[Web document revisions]
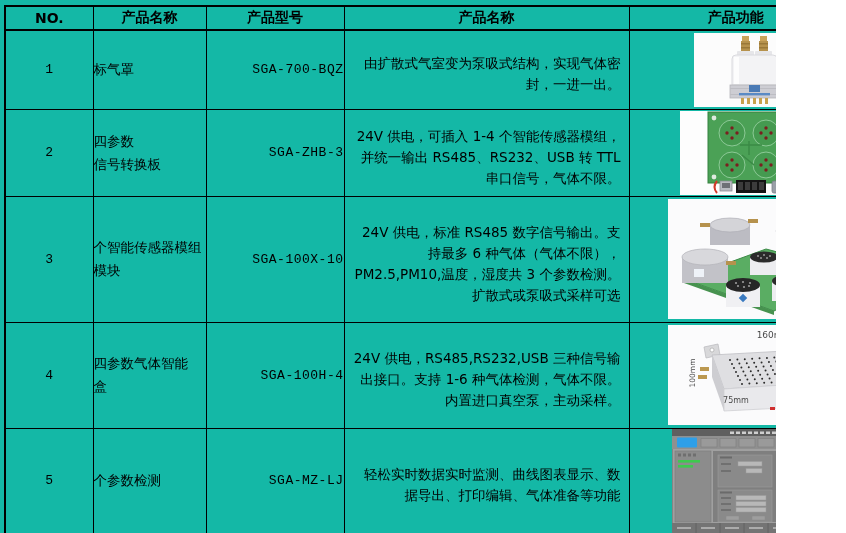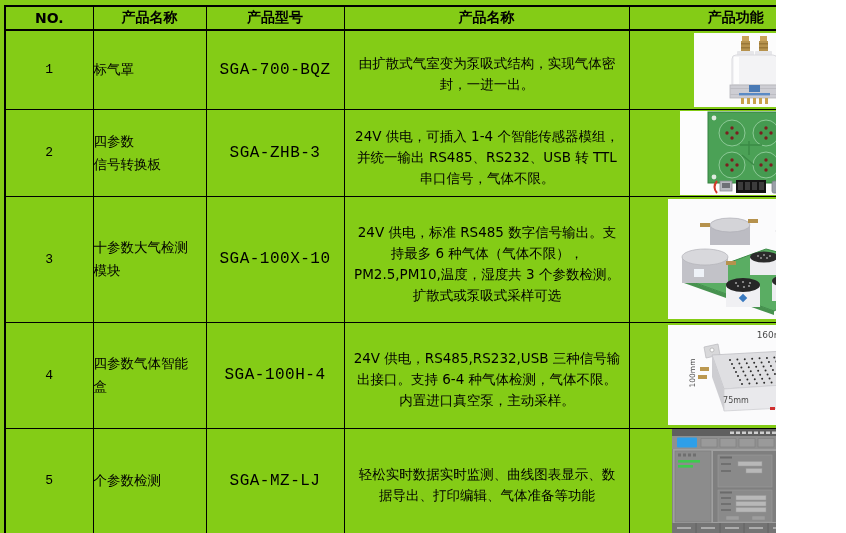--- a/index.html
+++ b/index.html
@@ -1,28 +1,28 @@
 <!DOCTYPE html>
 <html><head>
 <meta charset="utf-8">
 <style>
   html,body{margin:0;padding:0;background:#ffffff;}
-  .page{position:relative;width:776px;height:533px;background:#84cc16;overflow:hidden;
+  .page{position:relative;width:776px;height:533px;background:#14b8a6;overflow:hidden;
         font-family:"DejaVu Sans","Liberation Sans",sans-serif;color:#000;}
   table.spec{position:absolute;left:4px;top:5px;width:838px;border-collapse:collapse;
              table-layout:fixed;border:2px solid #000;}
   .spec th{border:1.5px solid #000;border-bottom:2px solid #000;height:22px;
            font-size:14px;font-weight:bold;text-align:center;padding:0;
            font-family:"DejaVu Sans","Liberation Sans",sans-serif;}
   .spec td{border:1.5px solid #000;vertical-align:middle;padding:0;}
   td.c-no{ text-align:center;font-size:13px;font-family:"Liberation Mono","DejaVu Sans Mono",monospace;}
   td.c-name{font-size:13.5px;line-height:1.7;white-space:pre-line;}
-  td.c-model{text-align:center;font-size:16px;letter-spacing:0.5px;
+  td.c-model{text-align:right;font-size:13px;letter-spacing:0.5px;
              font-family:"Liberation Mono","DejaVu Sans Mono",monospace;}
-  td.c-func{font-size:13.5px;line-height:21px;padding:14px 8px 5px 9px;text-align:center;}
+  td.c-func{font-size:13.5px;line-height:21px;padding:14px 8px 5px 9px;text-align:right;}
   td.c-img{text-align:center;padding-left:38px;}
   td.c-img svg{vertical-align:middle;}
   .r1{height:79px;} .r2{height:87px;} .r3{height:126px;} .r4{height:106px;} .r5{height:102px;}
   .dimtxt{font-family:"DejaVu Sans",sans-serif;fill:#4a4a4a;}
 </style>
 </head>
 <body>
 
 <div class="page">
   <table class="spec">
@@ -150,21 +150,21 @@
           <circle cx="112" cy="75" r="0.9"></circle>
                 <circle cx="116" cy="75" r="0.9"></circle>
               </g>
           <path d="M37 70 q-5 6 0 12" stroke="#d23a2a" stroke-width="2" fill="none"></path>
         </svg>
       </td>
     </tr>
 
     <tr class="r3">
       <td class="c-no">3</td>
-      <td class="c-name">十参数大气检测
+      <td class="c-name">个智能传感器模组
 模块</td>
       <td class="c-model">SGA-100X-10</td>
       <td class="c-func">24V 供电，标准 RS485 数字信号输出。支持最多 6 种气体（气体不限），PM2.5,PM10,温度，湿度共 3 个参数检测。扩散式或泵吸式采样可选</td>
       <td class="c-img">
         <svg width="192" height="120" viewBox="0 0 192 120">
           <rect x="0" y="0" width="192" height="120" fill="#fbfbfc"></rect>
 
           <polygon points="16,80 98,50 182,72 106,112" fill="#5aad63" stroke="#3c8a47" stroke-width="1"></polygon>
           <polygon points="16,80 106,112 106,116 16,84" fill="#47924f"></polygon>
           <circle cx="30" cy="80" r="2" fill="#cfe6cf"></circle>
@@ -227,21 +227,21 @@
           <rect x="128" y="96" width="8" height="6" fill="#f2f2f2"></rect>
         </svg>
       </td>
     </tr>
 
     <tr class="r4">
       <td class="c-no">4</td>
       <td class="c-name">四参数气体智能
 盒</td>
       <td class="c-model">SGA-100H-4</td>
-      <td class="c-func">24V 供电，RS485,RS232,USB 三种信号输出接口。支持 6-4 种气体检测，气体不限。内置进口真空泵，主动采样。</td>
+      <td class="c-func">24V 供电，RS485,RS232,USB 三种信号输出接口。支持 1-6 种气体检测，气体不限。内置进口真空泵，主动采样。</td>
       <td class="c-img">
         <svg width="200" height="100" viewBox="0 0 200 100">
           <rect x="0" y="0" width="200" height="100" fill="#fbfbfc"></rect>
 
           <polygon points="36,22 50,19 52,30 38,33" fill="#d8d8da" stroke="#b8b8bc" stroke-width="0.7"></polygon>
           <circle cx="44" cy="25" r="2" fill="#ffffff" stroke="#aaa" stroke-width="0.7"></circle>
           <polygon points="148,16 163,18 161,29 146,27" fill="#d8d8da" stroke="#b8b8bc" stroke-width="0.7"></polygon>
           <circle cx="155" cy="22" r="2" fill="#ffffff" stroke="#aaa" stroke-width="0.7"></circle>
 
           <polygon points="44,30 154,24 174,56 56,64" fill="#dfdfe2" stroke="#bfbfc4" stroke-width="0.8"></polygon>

What is being asked: Only an exact copy of the records, free of images, belongs in the answer.

Response to this task:
--- a/index.html
+++ b/index.html
@@ -1,28 +1,28 @@
 <!DOCTYPE html>
 <html><head>
 <meta charset="utf-8">
 <style>
   html,body{margin:0;padding:0;background:#ffffff;}
-  .page{position:relative;width:776px;height:533px;background:#84cc16;overflow:hidden;
+  .page{position:relative;width:776px;height:533px;background:#14b8a6;overflow:hidden;
         font-family:"DejaVu Sans","Liberation Sans",sans-serif;color:#000;}
   table.spec{position:absolute;left:4px;top:5px;width:838px;border-collapse:collapse;
              table-layout:fixed;border:2px solid #000;}
   .spec th{border:1.5px solid #000;border-bottom:2px solid #000;height:22px;
            font-size:14px;font-weight:bold;text-align:center;padding:0;
            font-family:"DejaVu Sans","Liberation Sans",sans-serif;}
   .spec td{border:1.5px solid #000;vertical-align:middle;padding:0;}
   td.c-no{ text-align:center;font-size:13px;font-family:"Liberation Mono","DejaVu Sans Mono",monospace;}
   td.c-name{font-size:13.5px;line-height:1.7;white-space:pre-line;}
-  td.c-model{text-align:center;font-size:16px;letter-spacing:0.5px;
+  td.c-model{text-align:right;font-size:13px;letter-spacing:0.5px;
              font-family:"Liberation Mono","DejaVu Sans Mono",monospace;}
-  td.c-func{font-size:13.5px;line-height:21px;padding:14px 8px 5px 9px;text-align:center;}
+  td.c-func{font-size:13.5px;line-height:21px;padding:14px 8px 5px 9px;text-align:right;}
   td.c-img{text-align:center;padding-left:38px;}
   td.c-img svg{vertical-align:middle;}
   .r1{height:79px;} .r2{height:87px;} .r3{height:126px;} .r4{height:106px;} .r5{height:102px;}
   .dimtxt{font-family:"DejaVu Sans",sans-serif;fill:#4a4a4a;}
 </style>
 </head>
 <body>
 
 <div class="page">
   <table class="spec">
@@ -150,21 +150,21 @@
           <circle cx="112" cy="75" r="0.9"></circle>
                 <circle cx="116" cy="75" r="0.9"></circle>
               </g>
           <path d="M37 70 q-5 6 0 12" stroke="#d23a2a" stroke-width="2" fill="none"></path>
         </svg>
       </td>
     </tr>
 
     <tr class="r3">
       <td class="c-no">3</td>
-      <td class="c-name">十参数大气检测
+      <td class="c-name">个智能传感器模组
 模块</td>
       <td class="c-model">SGA-100X-10</td>
       <td class="c-func">24V 供电，标准 RS485 数字信号输出。支持最多 6 种气体（气体不限），PM2.5,PM10,温度，湿度共 3 个参数检测。扩散式或泵吸式采样可选</td>
       <td class="c-img">
         <svg width="192" height="120" viewBox="0 0 192 120">
           <rect x="0" y="0" width="192" height="120" fill="#fbfbfc"></rect>
 
           <polygon points="16,80 98,50 182,72 106,112" fill="#5aad63" stroke="#3c8a47" stroke-width="1"></polygon>
           <polygon points="16,80 106,112 106,116 16,84" fill="#47924f"></polygon>
           <circle cx="30" cy="80" r="2" fill="#cfe6cf"></circle>
@@ -227,21 +227,21 @@
           <rect x="128" y="96" width="8" height="6" fill="#f2f2f2"></rect>
         </svg>
       </td>
     </tr>
 
     <tr class="r4">
       <td class="c-no">4</td>
       <td class="c-name">四参数气体智能
 盒</td>
       <td class="c-model">SGA-100H-4</td>
-      <td class="c-func">24V 供电，RS485,RS232,USB 三种信号输出接口。支持 6-4 种气体检测，气体不限。内置进口真空泵，主动采样。</td>
+      <td class="c-func">24V 供电，RS485,RS232,USB 三种信号输出接口。支持 1-6 种气体检测，气体不限。内置进口真空泵，主动采样。</td>
       <td class="c-img">
         <svg width="200" height="100" viewBox="0 0 200 100">
           <rect x="0" y="0" width="200" height="100" fill="#fbfbfc"></rect>
 
           <polygon points="36,22 50,19 52,30 38,33" fill="#d8d8da" stroke="#b8b8bc" stroke-width="0.7"></polygon>
           <circle cx="44" cy="25" r="2" fill="#ffffff" stroke="#aaa" stroke-width="0.7"></circle>
           <polygon points="148,16 163,18 161,29 146,27" fill="#d8d8da" stroke="#b8b8bc" stroke-width="0.7"></polygon>
           <circle cx="155" cy="22" r="2" fill="#ffffff" stroke="#aaa" stroke-width="0.7"></circle>
 
           <polygon points="44,30 154,24 174,56 56,64" fill="#dfdfe2" stroke="#bfbfc4" stroke-width="0.8"></polygon>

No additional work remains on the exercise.